# Husband Won't Work



## okstate (Feb 20, 2011)

My mom and I are putting our story on here because we want a third party's view. My father has not worked in almost ten years. He took a severance package in the summer of 2002. He always made less money than my mother, so he stayed at home and took care of the house and brought me home from school when I was in middle school.
My father staying at home was fine when I was younger, but I am now 19 and have not needed him to stay at home since I was in high school. He sits at home all day and does almost nothing but watch TV and smoke cigars all day. He occasionally does yard work, but he seems to save all of this for the weekend when my mother is home so it seems like he is actually doing something worthwhile in front of her.
My mother used to make $120,000-150,000 dollars a year, and my parents bought a $300,000 house in 2001 that was one and a half times their combined income. She has paid for their house, cars, and every other single bill on her own since 2002. She has since had a 20,000 dollar pay cut, making it more difficult to pay the mortgage and all of the other bills on her own. It never even occurred to him that he NEEDS to get a job after she received a pay cut that large.
In my mind, he is lazy and selfish. My mother will have to work longer than she should because she is not able to put as much money into retirement as she would be able to if he were working.

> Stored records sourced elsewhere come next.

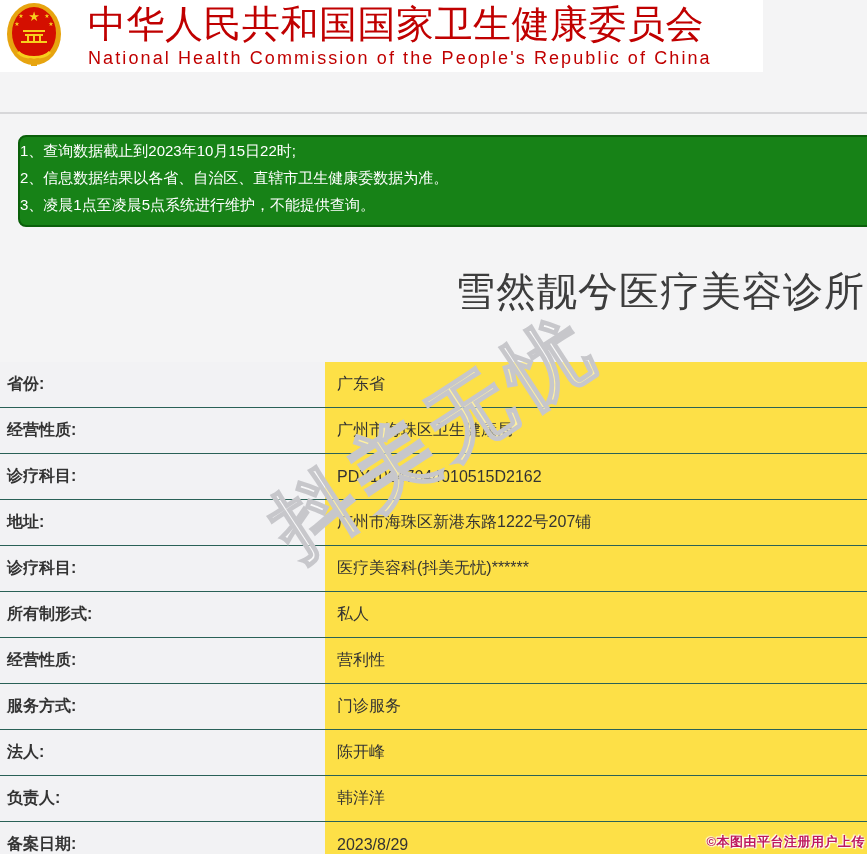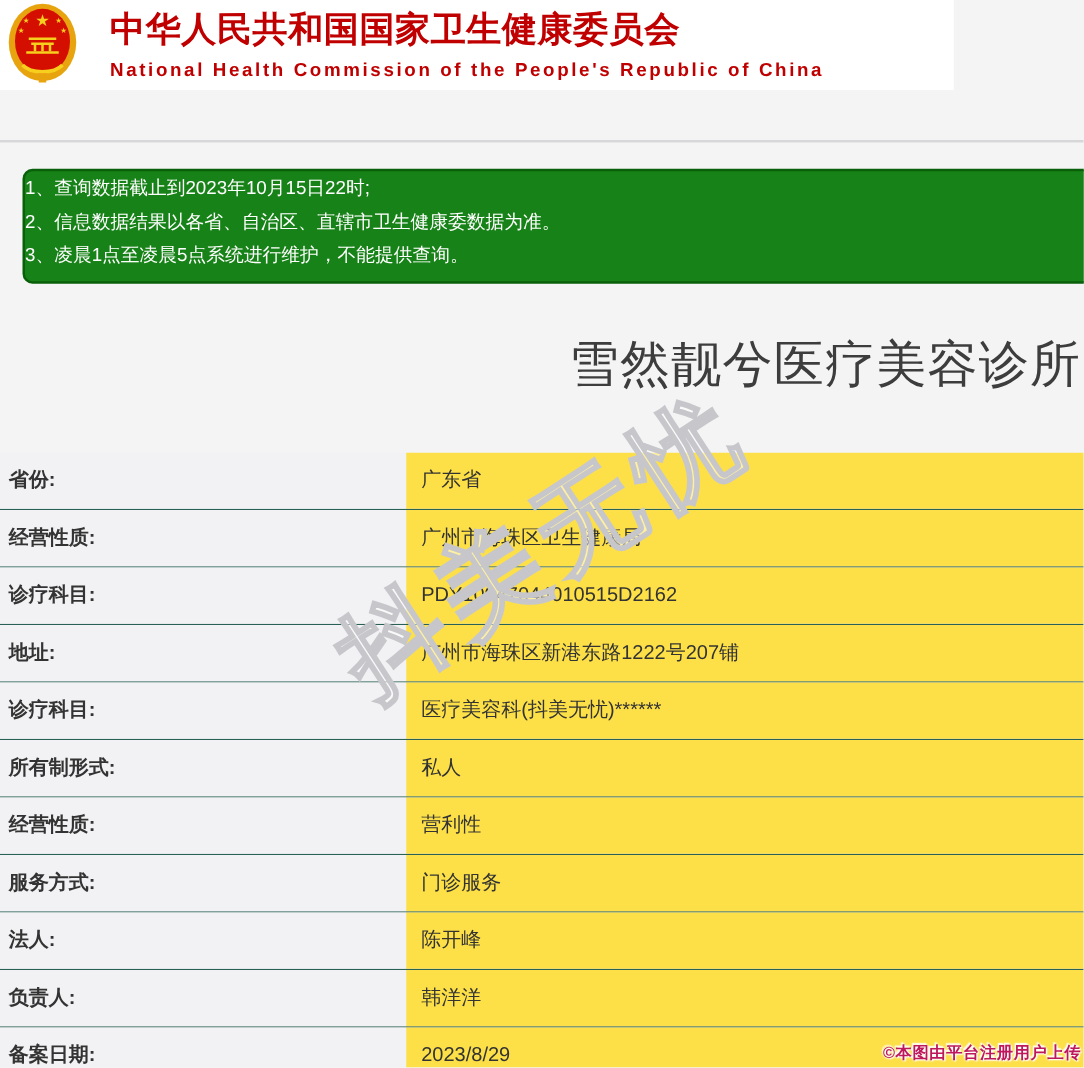--- a/index.html
+++ b/index.html
@@ -23,25 +23,25 @@
   [data-repeat]{display:contents;}
 
   
   .header{
     position:absolute;top:0;left:0;width:763px;height:72px;
     background:#ffffff;z-index:2;
   }
   .emblem{position:absolute;left:6px;top:2px;width:56px;height:68px;display:block;}
   .header-text{position:absolute;left:88px;top:2px;}
   .header-cn{
-    font-size:28px;font-weight:bold;color:var(--brand-red);
+    font-size:38px;font-weight:normal;color:var(--brand-red);
     line-height:44px;letter-spacing:0.5px;white-space:nowrap;
   }
   .header-en{
-    font-size:15px;font-weight:bold;color:var(--brand-red);
+    font-size:18px;font-weight:normal;color:var(--brand-red);
     letter-spacing:2.1px;white-space:nowrap;margin-top:2px;
   }
 
   
   .top-divider{
     position:absolute;top:112px;left:0;width:867px;height:2px;
     background:#d7d7d9;
   }
 
   

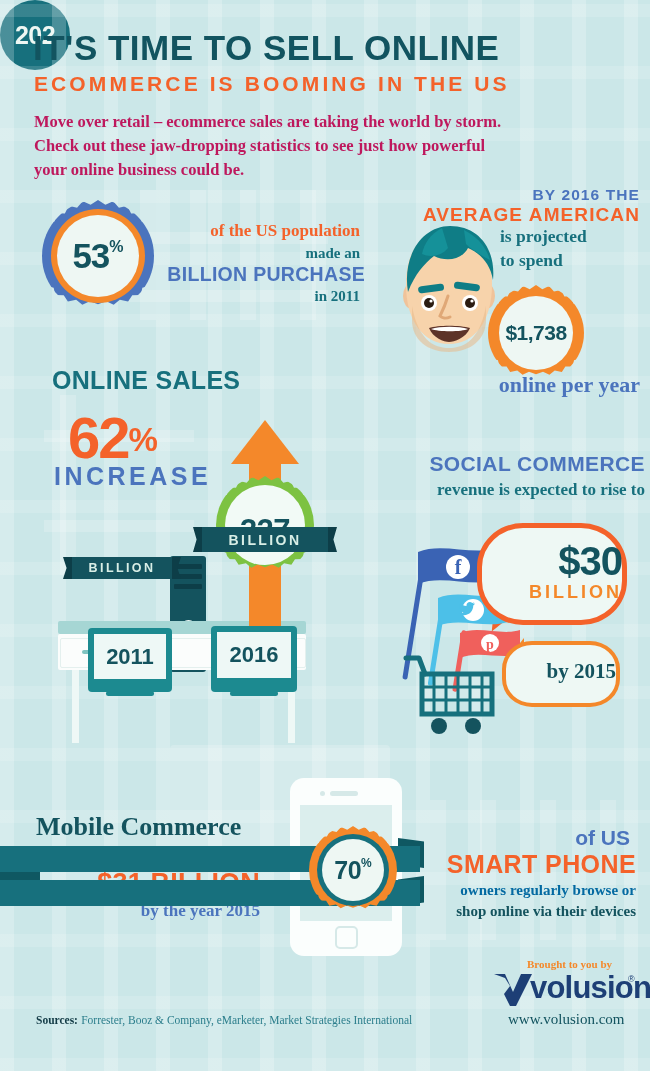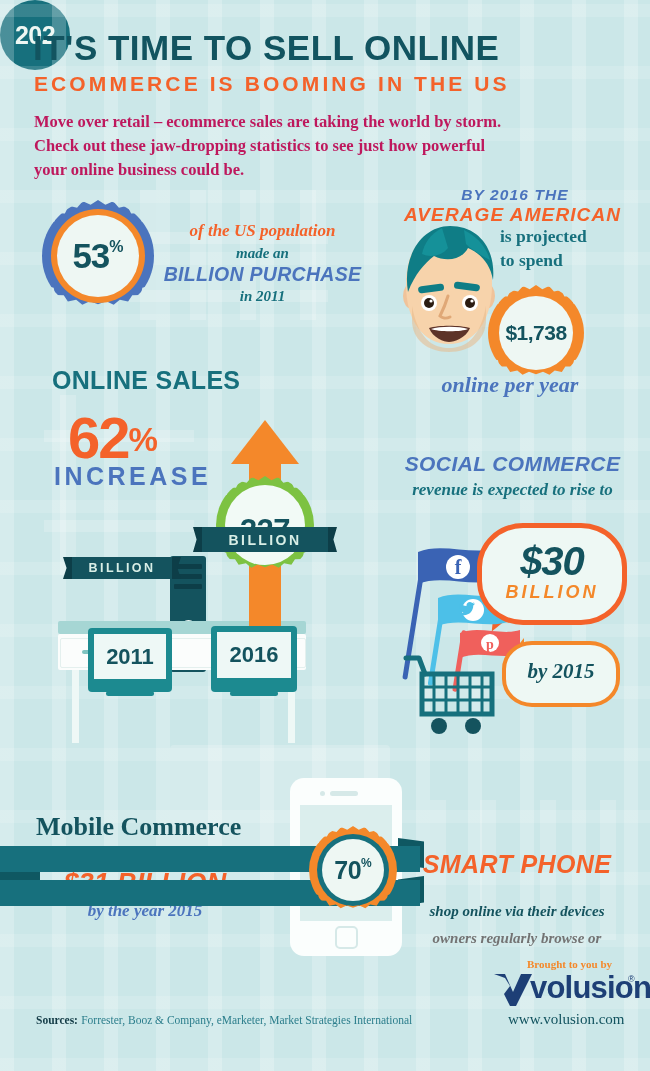--- a/index.html
+++ b/index.html
@@ -20,21 +20,21 @@
     position:absolute;inset:0;
     background-image:
       repeating-linear-gradient(90deg, rgba(255,255,255,.22) 0 14px, rgba(255,255,255,0) 14px 52px),
       repeating-linear-gradient(0deg, rgba(255,255,255,.14) 0 13px, rgba(255,255,255,0) 13px 62px);
     pointer-events:none;
   }
   .bg-blob{position:absolute;background:rgba(255,255,255,.20);pointer-events:none;}
 
   
   .abs{position:absolute;}
-  .ctr{text-align:center;font-style:italic;}
+  .ctr{text-align:right;}
 
   .h1{
     color:#125460;font-weight:bold;letter-spacing:.5px;
     font-size:35px;line-height:36px;font-family:"Liberation Sans",sans-serif;
   }
   .h2{
     color:#f4622a;font-weight:bold;letter-spacing:3.1px;
     font-size:21px;font-family:"Liberation Sans",sans-serif;
   }
   .lede{
@@ -413,22 +413,23 @@
 
   <div id="badge70" class="burst">
     <div class="spk"></div>
     <div class="teal-ring"></div>
     <div class="inner">
       <span class="num">70</span>
         <span class="pct">%</span>
     </div>
   </div>
 
+  <div class="abs ctr sans" style="left:400px;top:826px;width:230px;color:#4b74bd;font-size:21px;font-weight:bold;">of US</div>
   <div class="abs ctr sans" style="left:398px;top:850px;width:238px;color:#f4622a;font-size:25px;font-weight:bold;letter-spacing:.4px;">SMART PHONE</div>
-  <div class="abs ctr serif" style="left:398px;top:882px;width:238px;color:#737373;font-size:15px;font-weight:bold;margin-top:48px;">owners  regularly  browse  or</div>
+  <div class="abs ctr serif" style="left:398px;top:882px;width:238px;color:#0369a1;font-size:15px;font-weight:bold;">owners  regularly  browse  or</div>
   <div class="abs ctr serif" style="left:398px;top:903px;width:238px;color:#14535e;font-size:15px;font-weight:bold;">shop online via their devices</div>
 
   <div class="sources">
     <span class="src-label">Sources:</span>
     <span class="src-list">Forrester, Booz &amp; Company, eMarketer, Market Strategies International</span>
   </div>
 
   <div class="brought">Brought to you by</div>
   <div class="volusion-wrap">
     <svg class="abs" style="left:0;top:0;" width="42" height="36" viewBox="0 0 42 36">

They could easily save all of his income. My parent's house is 30 years old and has a long list of repairs that need to be done, and there is no extra money for it. The pool needs to be redone, parts of the house need to be repainted, the foundation is messed up, it will eventually need a new fence, it needs new gutters, new French doors that are being eaten by termites, etc. That's only the outside.
This is also my mom's dream home and she would love to live here into retirement. He has different views, and thinks paying off a house is abnormal. If he would work, they would have no problem paying it off, and could use the money that would be going to the mortgage for maintenance on the house.
He is also extremely mentally abusive. He does not care about how the people closest to him feel. If you criticize him, he will refuse to believe that anything could possibly be wrong with him, and will instead turn the blame on the person doing the criticizing. He is nasty to our neighbors, and when my mother confronted him about it, he literally said he did not care how she felt. He constantly causes problems in our family, often for no reason. My mother is very caring, and puts up with his crap when almost anyone else would have left by now. Instead of fixing the problems or leaving him, she just lets it go. By talking to her recently, I've hopefully made her see that something absolutely has to change, or one of them needs to leave.
The reason he says he won't work is that he feels "he is going to die soon". He has never been overweight, has never had any major health issues, and smokes but is otherwise healthy. He is 60, and my mother is 49. it is a privilege to retire at age 50, not a right. He says he feels he cannot physically work, and yet he can climb a ladder and trim the 30 foot trees for an hour, cleans out the pool every few hours, mows the front and back lawn, puts TONS of Christmas lights on the house every year, plays golf, and goes on 4 mile hikes with me when we go to national parks. Why can he not sit at a desk? I think he will use any excuse to not have to work, even if it means making things up.
I have had enough, and I hope my mother is close to having enough. She wants to go to counseling, but he does not want to go because he honestly feels there is nothing wrong with him. He treats both of us horribly; if something doesn't go his way, he blows up. Even if he were working, my mother needs to realize this is not a healthy marriage. They don't have any communication in their marriage; she has no idea why he doesn't get that it's a problem that my mother is completely taking care of him financially like a child. They have been married for 26 years, but I believe this is only because she lets him get away with whatever he wants.
I believe she should get a divorce, but she does not want to split up half of her money, and does not want to sell the house. I also believe that she would rather be miserable with him than leave him and be lonely. What should she do? How can she make him see that it is a problem that he will not work?


----------



## Ready2work (Feb 20, 2011)

Is it possible for your mother to stop enabling him? When paying the bills, she could explain that this is a partnership and she expects him to have income to help with the bills. I would even go so far as to put some bills in his name. However he gets the money, those bills are his. If you don't have lights in 3 months because he didn't pay it maybe he'll get the hint. I feel like this is only an issue as long as she continues to pay everything on her own. It's like a dance...once she stops moving her feet, the course HAS to change.


----------